SUPPLIED RECORDS:

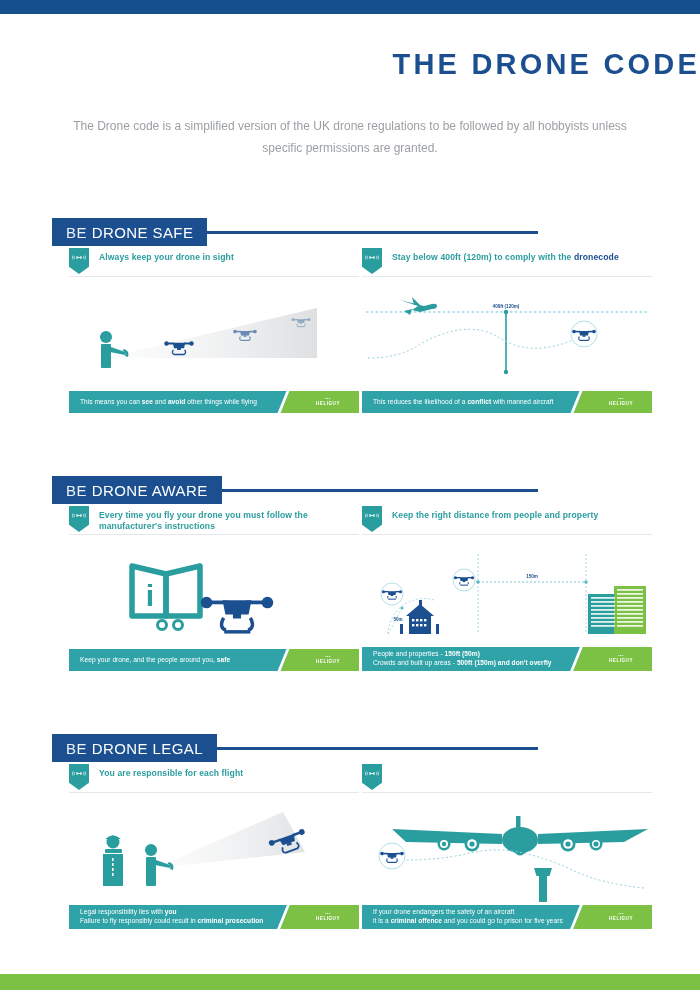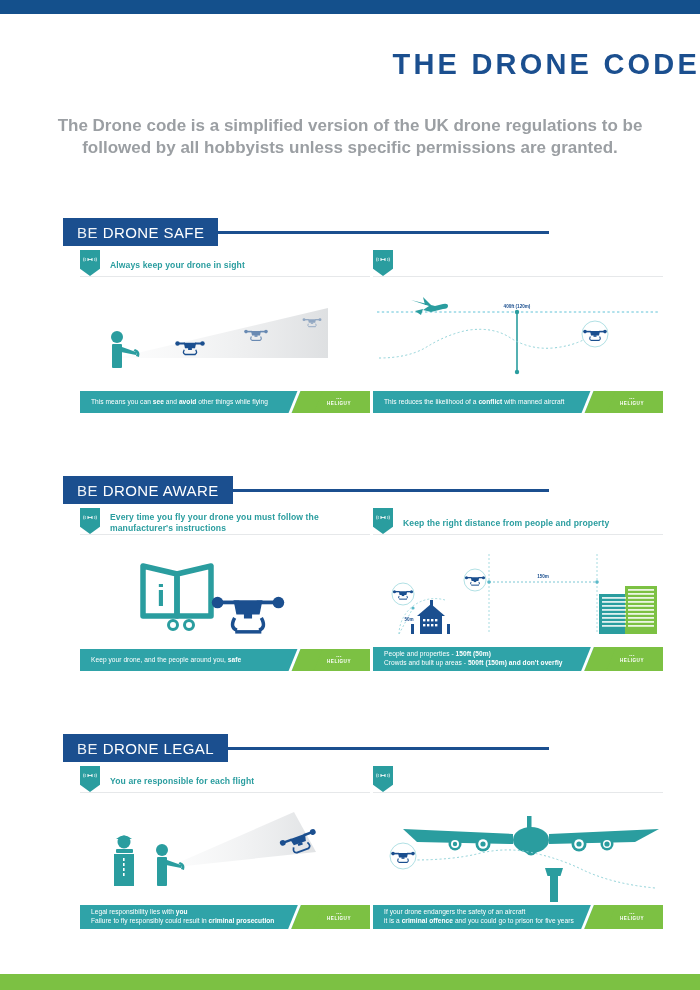--- a/index.html
+++ b/index.html
@@ -20,7 +20,7 @@
   }
   .subtitle {
     position:absolute; top:115px; left:55px; width:590px; text-align:center;
-    font-size:17px; line-height:22px; color:#9b9fa3; font-weight:700;
+    font-size:12px; line-height:22px; color:#9b9fa3; font-weight:400;
   }
 
   

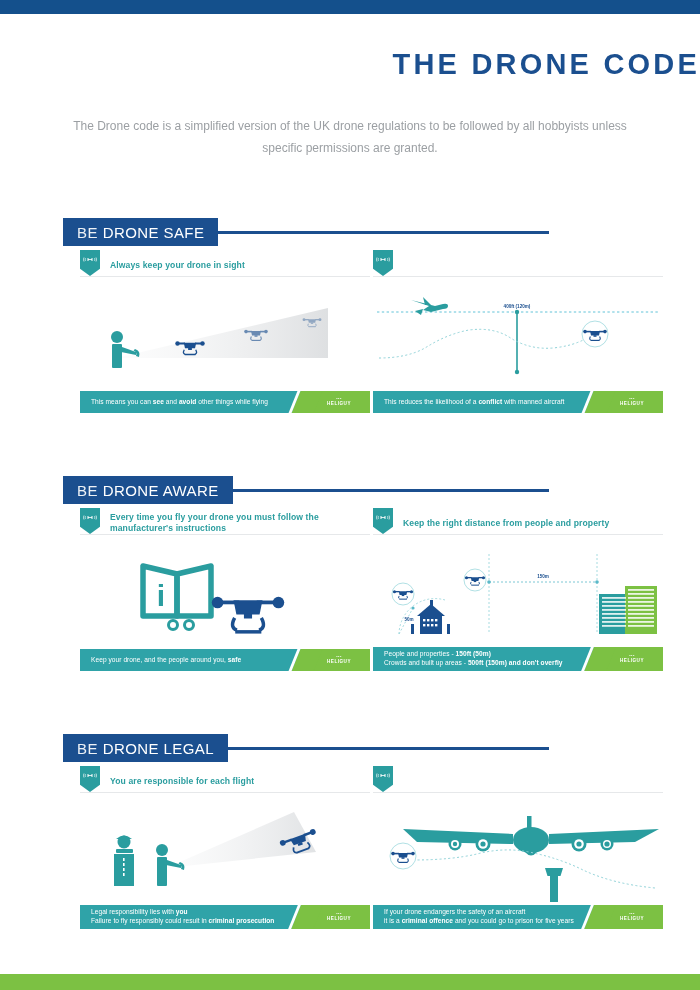--- a/index.html
+++ b/index.html
@@ -24,7 +24,7 @@
   }
 
   
-  .section { position:absolute; left:15px; width:582px; }
+  .section { position:absolute; left:4px; width:582px; }
   .sec-head { position:relative; height:30px; }
   .sec-box {
     position:absolute; left:48px; top:0; height:28px;

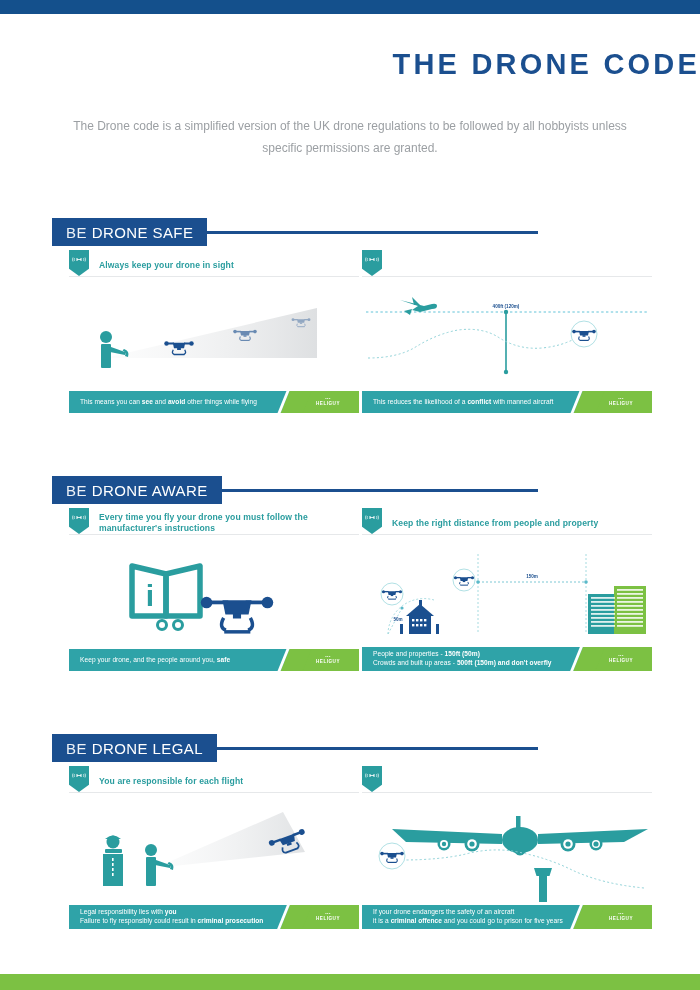--- a/index.html
+++ b/index.html
@@ -44,7 +44,7 @@
   .card.left { left:65px; }
   .card.right { left:358px; }
 
-  .card-head { display:flex; align-items:center; height:30px; }
+  .card-head { display:flex; align-items:flex-start; height:30px; }
   .shield {
     width:20px; height:26px; flex:0 0 20px; position:relative;
     background:#2a9d9f;

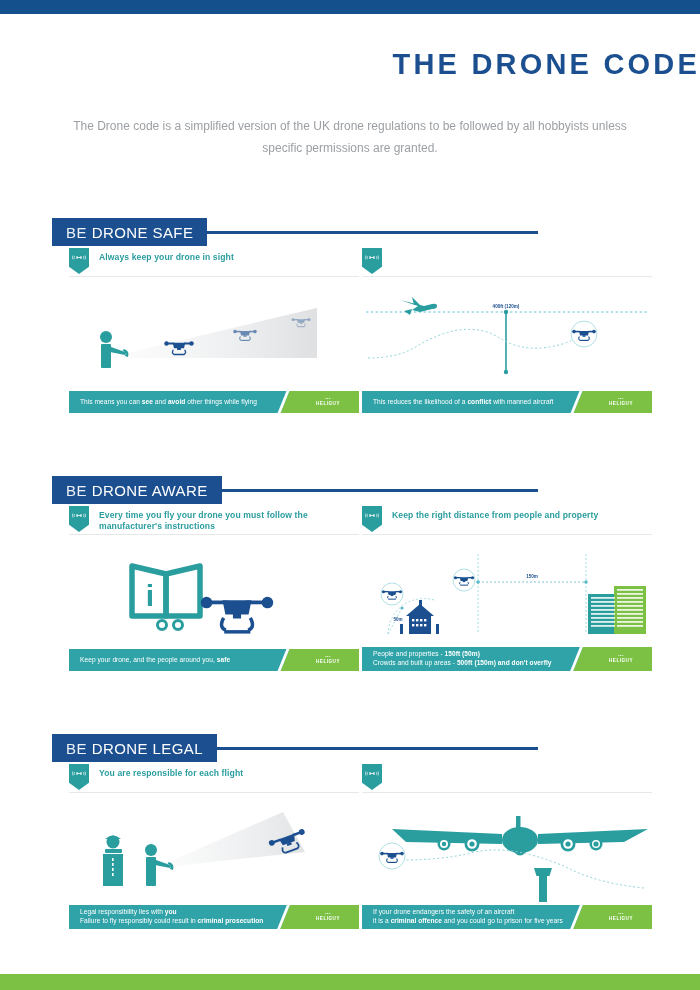--- a/index.html
+++ b/index.html
@@ -207,6 +207,7 @@
       <rect x="10" y="6.3" width="8" height="1.6" fill="#fff"></rect>
     </svg>
             </span>
+        <div class="card-title"><span>Stay below 400ft (120m) to comply with the </span><span class="b">dronecode</span></div>
       </div>
       <div class="head-rule"></div>
       <div class="art">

ABOUT THIS EXERCISE: In the answer, the data should reappear exactly, with no pictures.

ANSWER FOR THE TASK:
--- a/index.html
+++ b/index.html
@@ -20,7 +20,7 @@
   }
   .subtitle {
     position:absolute; top:115px; left:55px; width:590px; text-align:center;
-    font-size:17px; line-height:22px; color:#9b9fa3; font-weight:700;
+    font-size:12px; line-height:22px; color:#9b9fa3; font-weight:400;
   }
 
   

--- a/index.html
+++ b/index.html
@@ -24,7 +24,7 @@
   }
 
   
-  .section { position:absolute; left:15px; width:582px; }
+  .section { position:absolute; left:4px; width:582px; }
   .sec-head { position:relative; height:30px; }
   .sec-box {
     position:absolute; left:48px; top:0; height:28px;

--- a/index.html
+++ b/index.html
@@ -44,7 +44,7 @@
   .card.left { left:65px; }
   .card.right { left:358px; }
 
-  .card-head { display:flex; align-items:center; height:30px; }
+  .card-head { display:flex; align-items:flex-start; height:30px; }
   .shield {
     width:20px; height:26px; flex:0 0 20px; position:relative;
     background:#2a9d9f;

--- a/index.html
+++ b/index.html
@@ -207,6 +207,7 @@
       <rect x="10" y="6.3" width="8" height="1.6" fill="#fff"></rect>
     </svg>
             </span>
+        <div class="card-title"><span>Stay below 400ft (120m) to comply with the </span><span class="b">dronecode</span></div>
       </div>
       <div class="head-rule"></div>
       <div class="art">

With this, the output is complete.